The test was carefully controlled, with subjects randomly assigned to undergo the longer and shorter trial first. When asked which of the two experiences they would like to repeat for their third trial, “Fully 80% of the participants who reported that their pain diminished during the final phase of the longer trial opted to repeat it, thereby declaring themselves willing to suffer 30 seconds of needless pain in the anticipated third trial.”
School day mornings in our house are trying. Every day, at least one kid will struggle to wake up, forget something important, or flirt with missing the bus. Yet no one really judges a day based on the morning rush. Enforcing bed times can also be a challenge – but unlike mornings, it’s more important to bite my tongue and try for a smooth landing at the end of the day.
Experiences, not things, are what matters in life – particularly experiences shared with the people who are most important to you.
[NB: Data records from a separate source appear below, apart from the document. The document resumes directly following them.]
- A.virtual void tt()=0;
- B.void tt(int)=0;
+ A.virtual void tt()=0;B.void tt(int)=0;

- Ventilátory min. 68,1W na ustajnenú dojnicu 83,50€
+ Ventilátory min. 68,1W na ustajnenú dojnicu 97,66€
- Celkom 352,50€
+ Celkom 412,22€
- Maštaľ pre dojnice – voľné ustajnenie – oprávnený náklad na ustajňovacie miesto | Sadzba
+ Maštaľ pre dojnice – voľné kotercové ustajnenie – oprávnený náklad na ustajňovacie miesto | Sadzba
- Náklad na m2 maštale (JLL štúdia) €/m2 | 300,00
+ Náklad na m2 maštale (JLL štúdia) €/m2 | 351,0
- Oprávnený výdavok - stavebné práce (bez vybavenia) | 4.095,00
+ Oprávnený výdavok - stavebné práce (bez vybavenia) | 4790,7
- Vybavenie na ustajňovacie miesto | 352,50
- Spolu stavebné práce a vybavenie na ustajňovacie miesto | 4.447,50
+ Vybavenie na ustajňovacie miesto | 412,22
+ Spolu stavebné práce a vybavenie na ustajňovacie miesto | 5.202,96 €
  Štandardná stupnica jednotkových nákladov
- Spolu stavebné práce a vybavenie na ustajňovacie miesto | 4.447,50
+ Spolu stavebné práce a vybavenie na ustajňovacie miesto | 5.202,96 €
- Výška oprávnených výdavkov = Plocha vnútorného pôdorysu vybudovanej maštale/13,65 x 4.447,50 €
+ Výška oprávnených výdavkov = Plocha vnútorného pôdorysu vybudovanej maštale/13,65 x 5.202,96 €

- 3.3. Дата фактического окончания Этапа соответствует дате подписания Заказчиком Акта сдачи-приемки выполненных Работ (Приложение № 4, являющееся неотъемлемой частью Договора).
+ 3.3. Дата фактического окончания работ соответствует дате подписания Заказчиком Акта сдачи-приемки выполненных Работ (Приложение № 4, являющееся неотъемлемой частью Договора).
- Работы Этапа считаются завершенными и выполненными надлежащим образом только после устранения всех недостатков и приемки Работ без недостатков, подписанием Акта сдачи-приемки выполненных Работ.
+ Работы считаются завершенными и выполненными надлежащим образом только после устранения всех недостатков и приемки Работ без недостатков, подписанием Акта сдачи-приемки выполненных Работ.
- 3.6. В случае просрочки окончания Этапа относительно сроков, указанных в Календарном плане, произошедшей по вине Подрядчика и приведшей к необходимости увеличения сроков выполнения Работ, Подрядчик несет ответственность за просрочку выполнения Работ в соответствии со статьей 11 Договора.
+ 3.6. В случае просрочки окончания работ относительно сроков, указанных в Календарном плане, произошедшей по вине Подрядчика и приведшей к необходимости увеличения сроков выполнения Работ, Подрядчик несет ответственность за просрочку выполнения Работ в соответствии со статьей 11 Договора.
Yet it’s the memories of those experiences that ultimately endure, reinforced by photos, videos, and shared storytelling.
Do you want to know the dirty little secret of a smoothly-handled amicable divorce? [Ed. note: parents in rocky marriages should skip this part.] Alternating kid weeks is just about the ideal parenting arrangement. The kids and I enjoy our week together. Our days are packed with school, adventures, and screen time. Then, just as we are beginning to annoy one another, the kids go across town. They get to enjoy a week with my ex and his husband, two adorable dogs, and different screens. In the meantime, while the kids are with Jason I can get errands done, go to chorus or the theater without splurging on a babysitter, and have adult time. Regardless of the week, we all get together for things like holidays and middle school choir concerts. By the time I miss the kids, it’s Friday afternoon and they’re back.
So what is peak-end parenting? All I need to do to ensure my kids end up with memories of an idyllic childhood is to make sure each kid week includes some memorable peak experiences, and that we end the week on a high note.